Set down all of the data again, character for character.

++++ Given data

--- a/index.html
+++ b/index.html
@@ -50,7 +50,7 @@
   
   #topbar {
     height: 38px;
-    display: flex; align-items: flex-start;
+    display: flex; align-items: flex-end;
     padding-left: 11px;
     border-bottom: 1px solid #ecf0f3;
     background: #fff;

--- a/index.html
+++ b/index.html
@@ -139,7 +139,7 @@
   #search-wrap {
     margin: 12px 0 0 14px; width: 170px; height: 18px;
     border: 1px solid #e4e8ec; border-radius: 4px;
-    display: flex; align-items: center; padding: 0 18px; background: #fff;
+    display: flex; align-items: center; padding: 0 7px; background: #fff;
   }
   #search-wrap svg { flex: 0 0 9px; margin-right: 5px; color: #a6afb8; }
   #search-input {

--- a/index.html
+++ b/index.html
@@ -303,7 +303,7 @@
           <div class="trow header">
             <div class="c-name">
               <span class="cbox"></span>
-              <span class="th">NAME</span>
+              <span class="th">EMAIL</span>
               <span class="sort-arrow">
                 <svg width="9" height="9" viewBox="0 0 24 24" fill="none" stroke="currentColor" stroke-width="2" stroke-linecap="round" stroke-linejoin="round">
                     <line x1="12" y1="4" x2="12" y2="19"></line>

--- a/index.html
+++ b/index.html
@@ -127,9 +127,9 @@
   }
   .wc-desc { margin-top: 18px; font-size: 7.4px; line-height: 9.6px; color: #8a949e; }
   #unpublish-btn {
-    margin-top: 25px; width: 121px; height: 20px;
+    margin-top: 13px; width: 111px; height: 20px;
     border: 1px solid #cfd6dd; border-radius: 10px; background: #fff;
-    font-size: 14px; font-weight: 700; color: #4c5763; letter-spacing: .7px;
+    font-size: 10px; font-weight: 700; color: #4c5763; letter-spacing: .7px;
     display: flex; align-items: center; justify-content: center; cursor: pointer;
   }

++++++++

**Task answer:**
--- a/index.html
+++ b/index.html
@@ -50,7 +50,7 @@
   
   #topbar {
     height: 38px;
-    display: flex; align-items: flex-start;
+    display: flex; align-items: flex-end;
     padding-left: 11px;
     border-bottom: 1px solid #ecf0f3;
     background: #fff;

--- a/index.html
+++ b/index.html
@@ -139,7 +139,7 @@
   #search-wrap {
     margin: 12px 0 0 14px; width: 170px; height: 18px;
     border: 1px solid #e4e8ec; border-radius: 4px;
-    display: flex; align-items: center; padding: 0 18px; background: #fff;
+    display: flex; align-items: center; padding: 0 7px; background: #fff;
   }
   #search-wrap svg { flex: 0 0 9px; margin-right: 5px; color: #a6afb8; }
   #search-input {

--- a/index.html
+++ b/index.html
@@ -303,7 +303,7 @@
           <div class="trow header">
             <div class="c-name">
               <span class="cbox"></span>
-              <span class="th">NAME</span>
+              <span class="th">EMAIL</span>
               <span class="sort-arrow">
                 <svg width="9" height="9" viewBox="0 0 24 24" fill="none" stroke="currentColor" stroke-width="2" stroke-linecap="round" stroke-linejoin="round">
                     <line x1="12" y1="4" x2="12" y2="19"></line>

--- a/index.html
+++ b/index.html
@@ -127,9 +127,9 @@
   }
   .wc-desc { margin-top: 18px; font-size: 7.4px; line-height: 9.6px; color: #8a949e; }
   #unpublish-btn {
-    margin-top: 25px; width: 121px; height: 20px;
+    margin-top: 13px; width: 111px; height: 20px;
     border: 1px solid #cfd6dd; border-radius: 10px; background: #fff;
-    font-size: 14px; font-weight: 700; color: #4c5763; letter-spacing: .7px;
+    font-size: 10px; font-weight: 700; color: #4c5763; letter-spacing: .7px;
     display: flex; align-items: center; justify-content: center; cursor: pointer;
   }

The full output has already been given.